----- THE INPUT -----
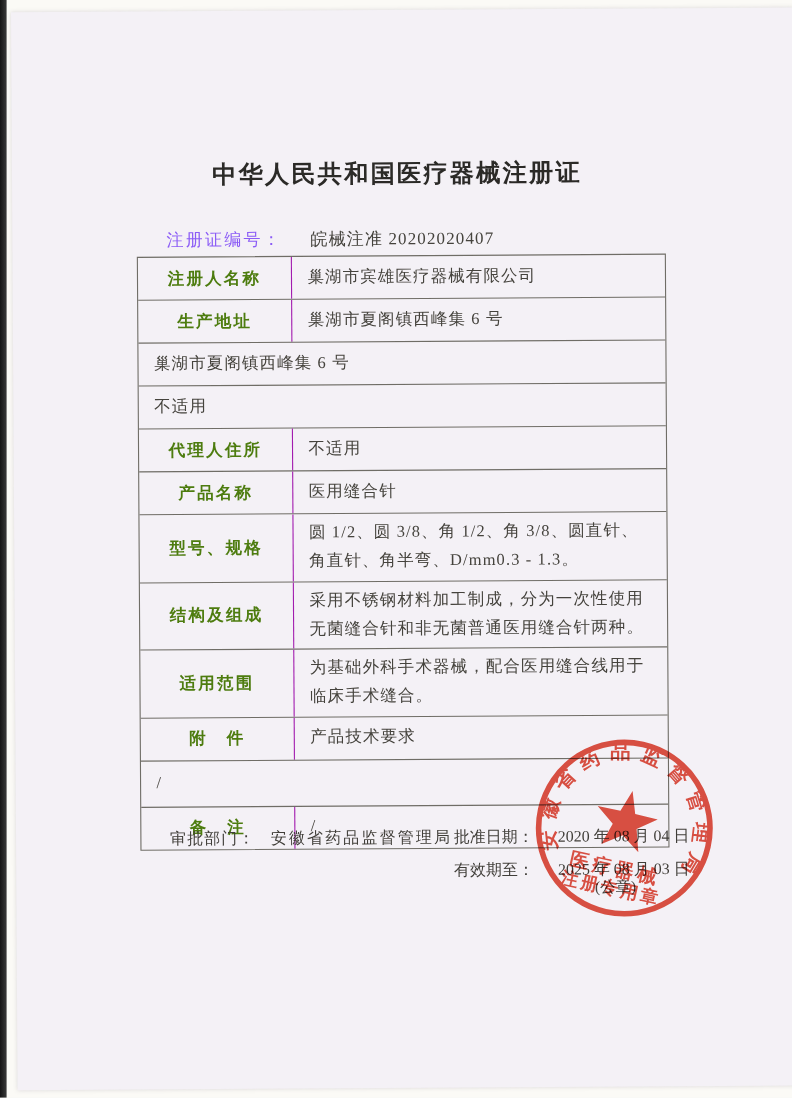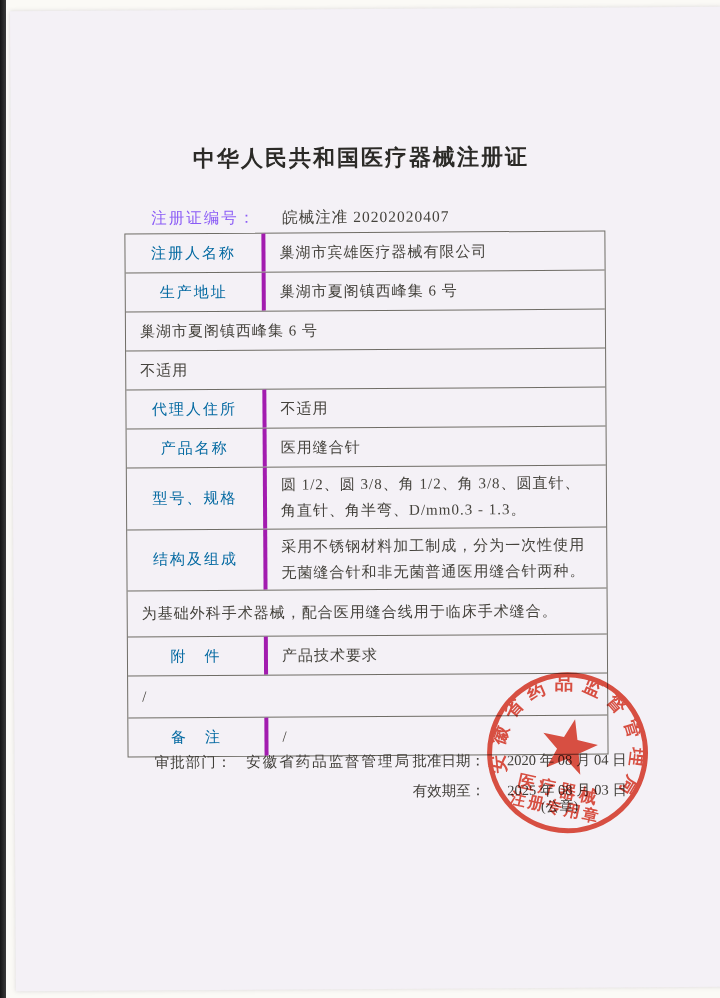"注册人名称" .t-label { border-right: 4px solid #a21caf -> 1px solid #a21caf; color: #0369a1 -> #4d7c0f; font-weight: none -> bold }
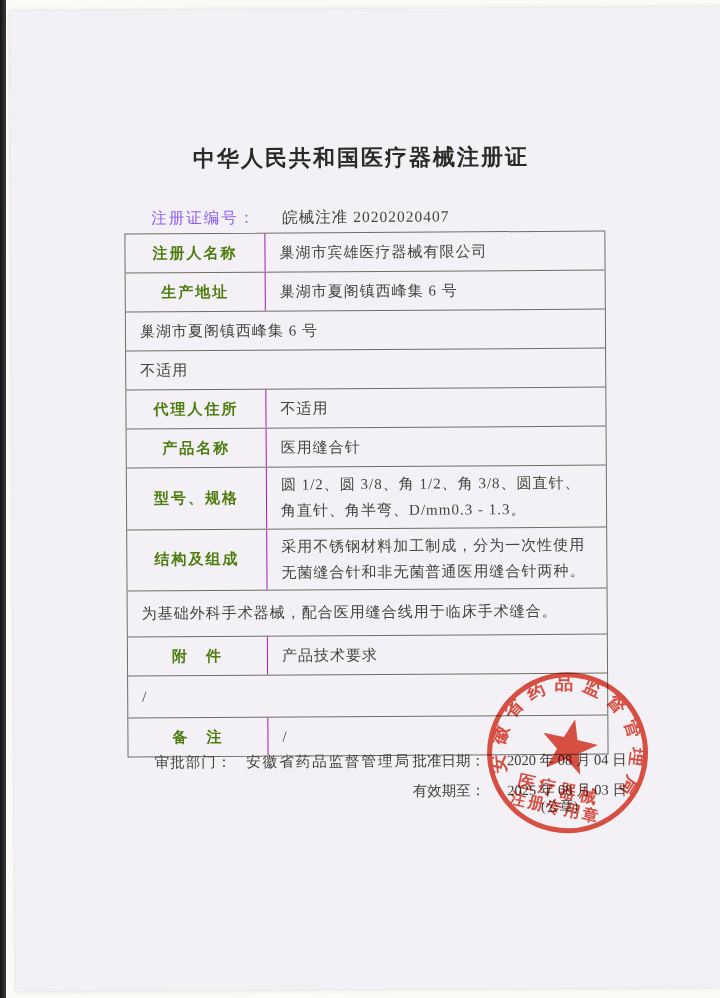"适用范围" div.t-label { html: none -> <div>适用范围</div> }
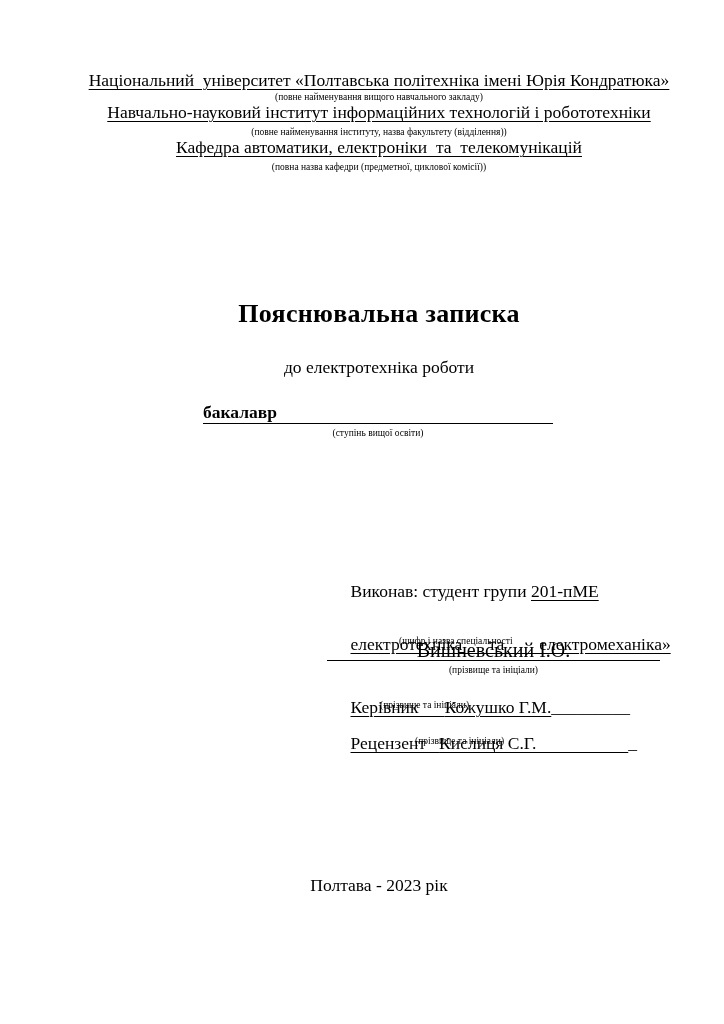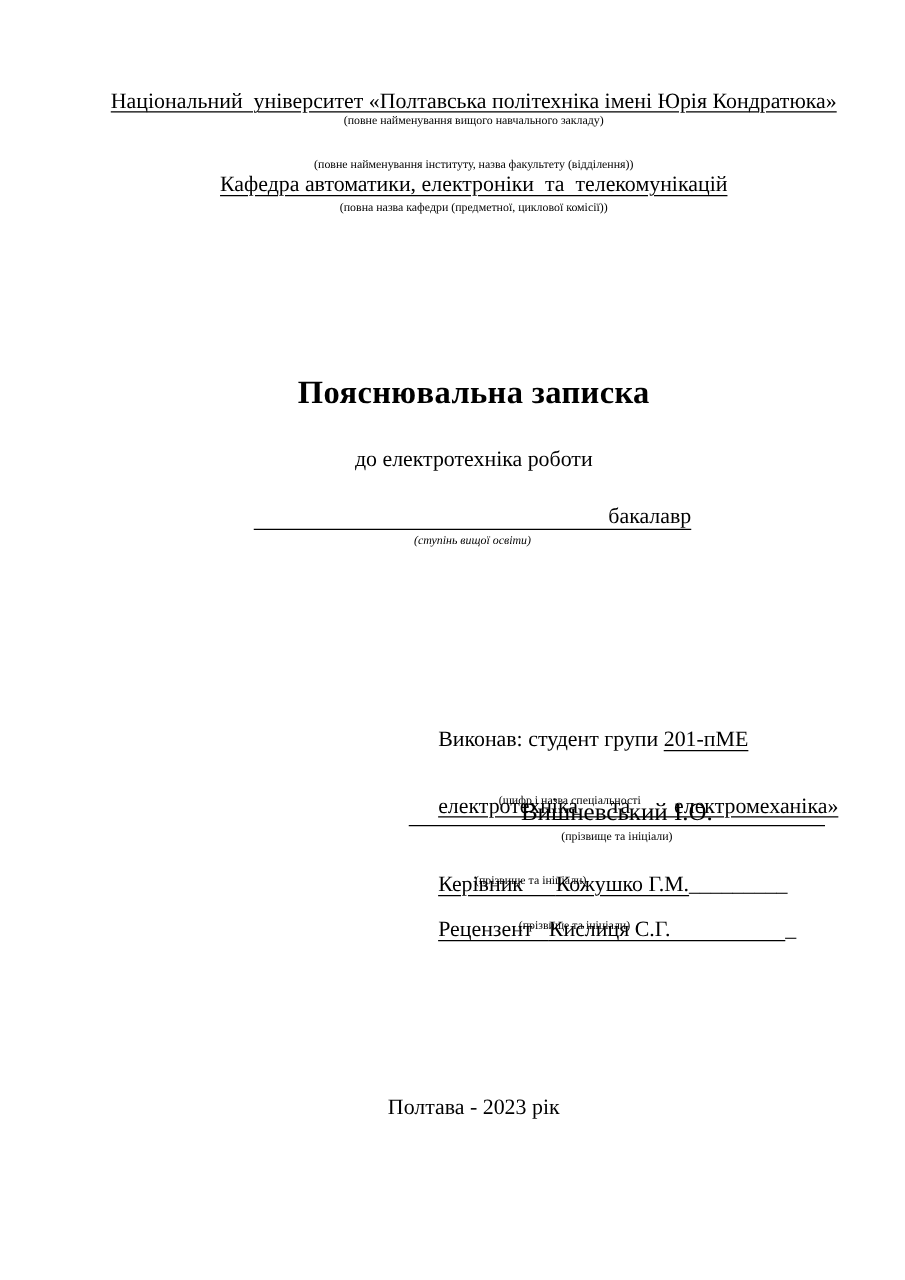"Навчально-науковий інститут" div.abs { html: none -> <div> <span>Навчально-науковий інститут інформаційних технологій і робототехніки</span> </div> }
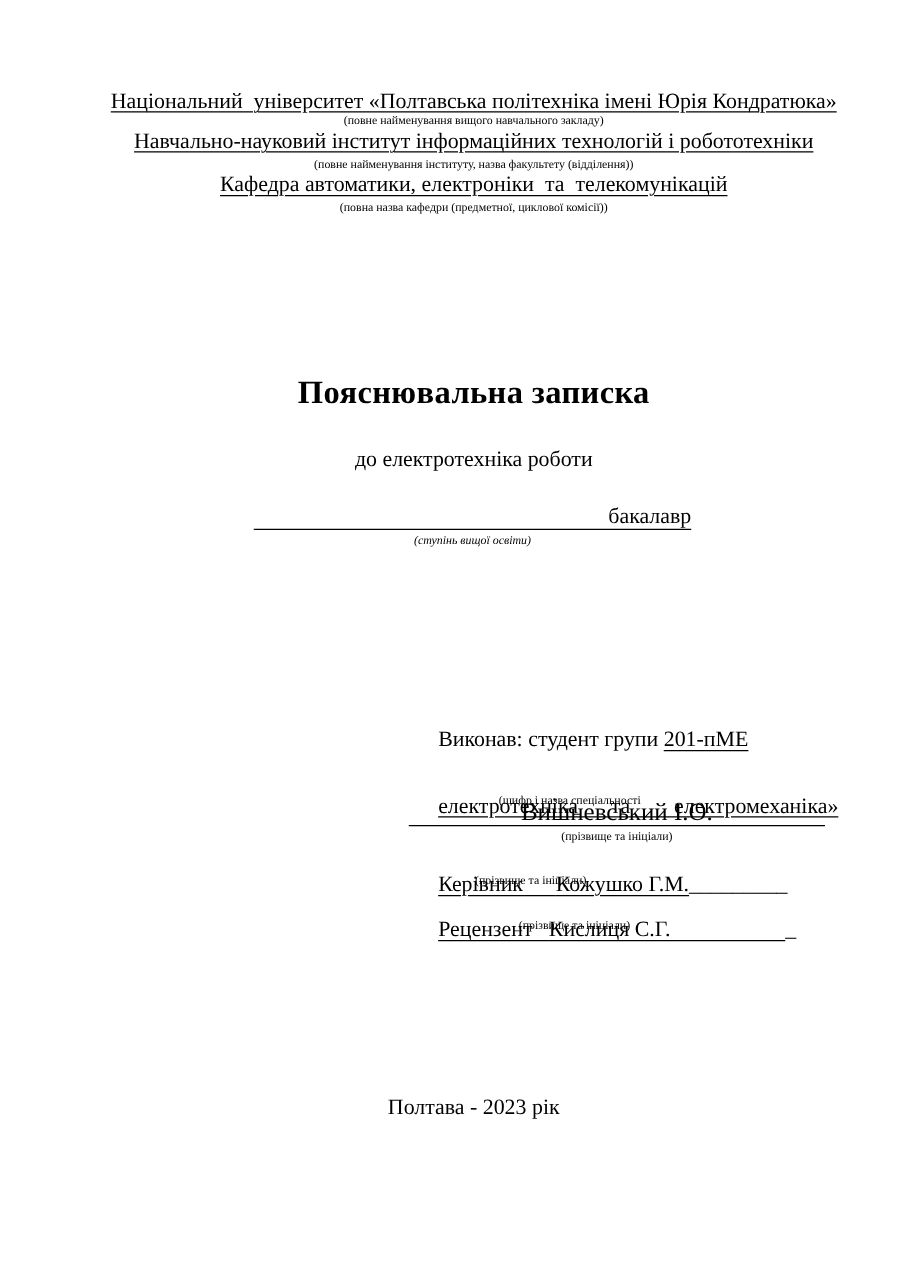"бакалавр" .degree-line { font-weight: none -> bold; text-align: right -> left }
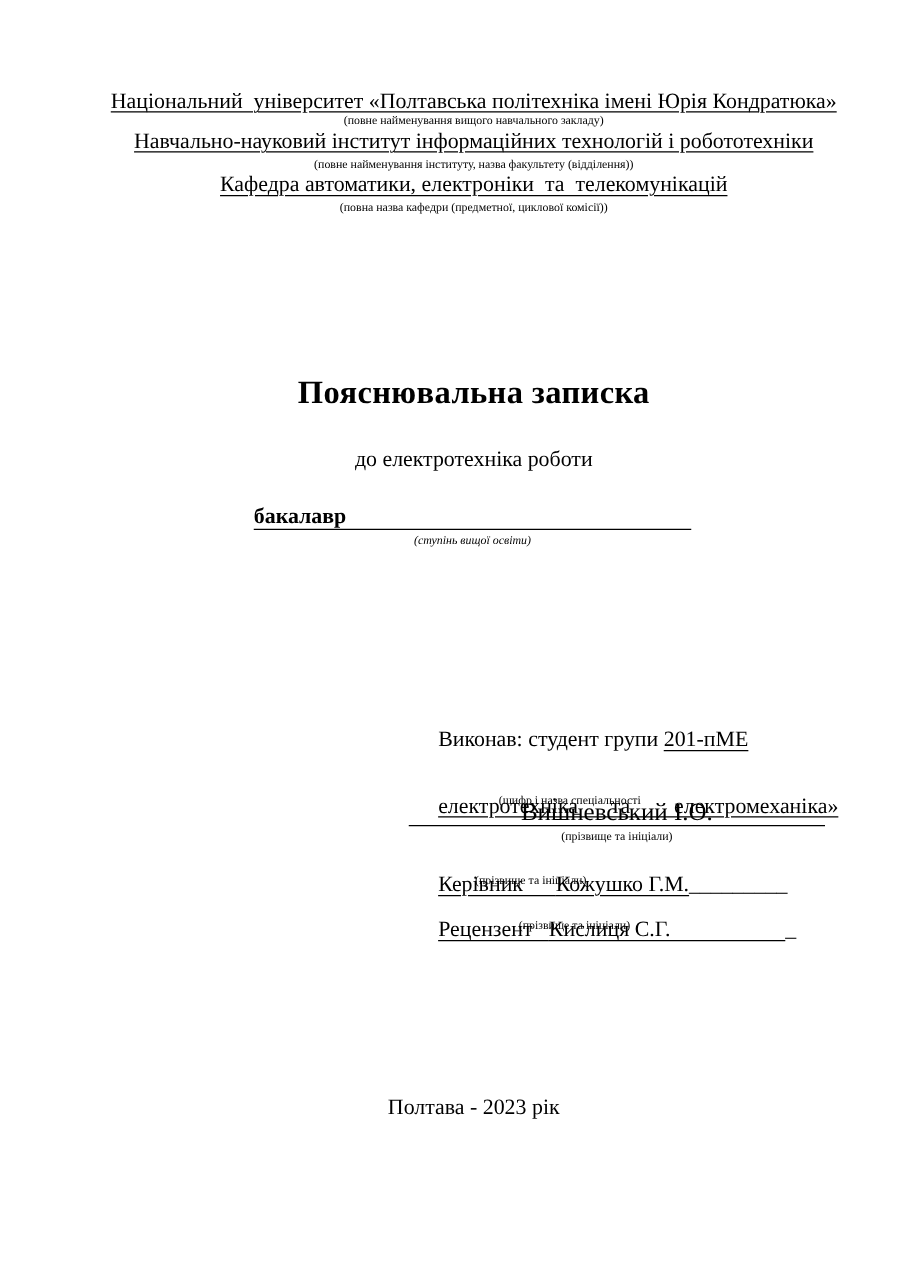"(ступінь вищої освіти)" div.abs { font-style: italic -> none }
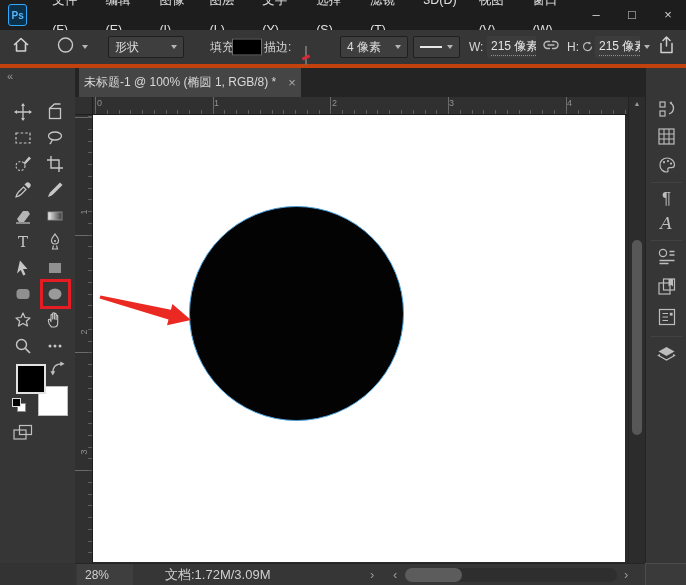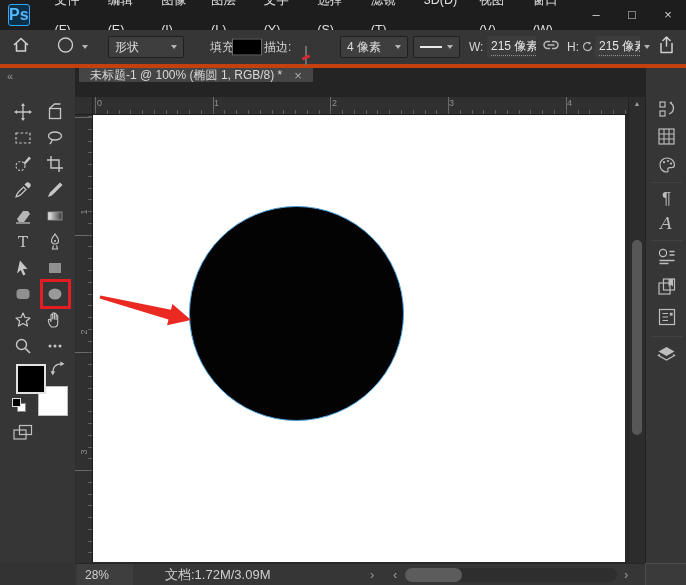"Ps" .ps-logo { font-size: 16px -> 10px }
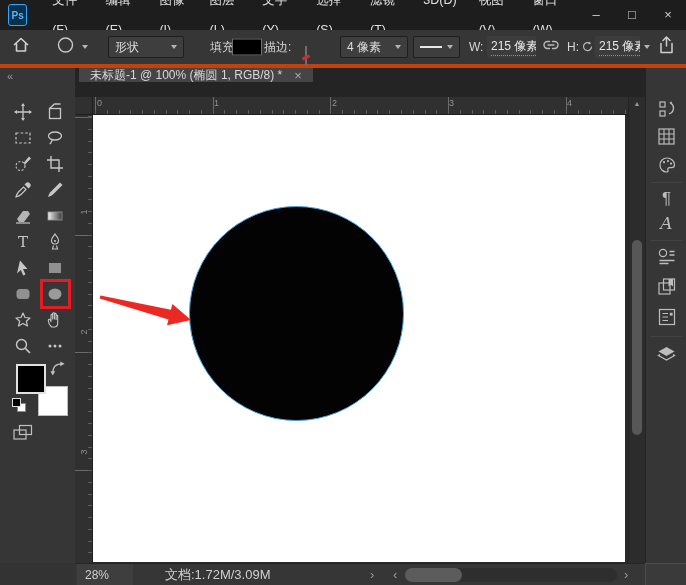"未标题-1 @ 100% (椭圆 1," .doc-tab { height: 14px -> 29px; padding: 0 11px -> 0 5px }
-----
**EXERCISE REQUIREMENTS**
Please transcribe the lines from the one containing "font-style: italic ->" to the last line of the listing, both included, exactly and with nothing added, leaving every picture out.

**RESPONSE AREA**
"(ступінь вищої освіти)" div.abs { font-style: italic -> none }
"Ps" .ps-logo { font-size: 16px -> 10px }
"未标题-1 @ 100% (椭圆 1," .doc-tab { height: 14px -> 29px; padding: 0 11px -> 0 5px }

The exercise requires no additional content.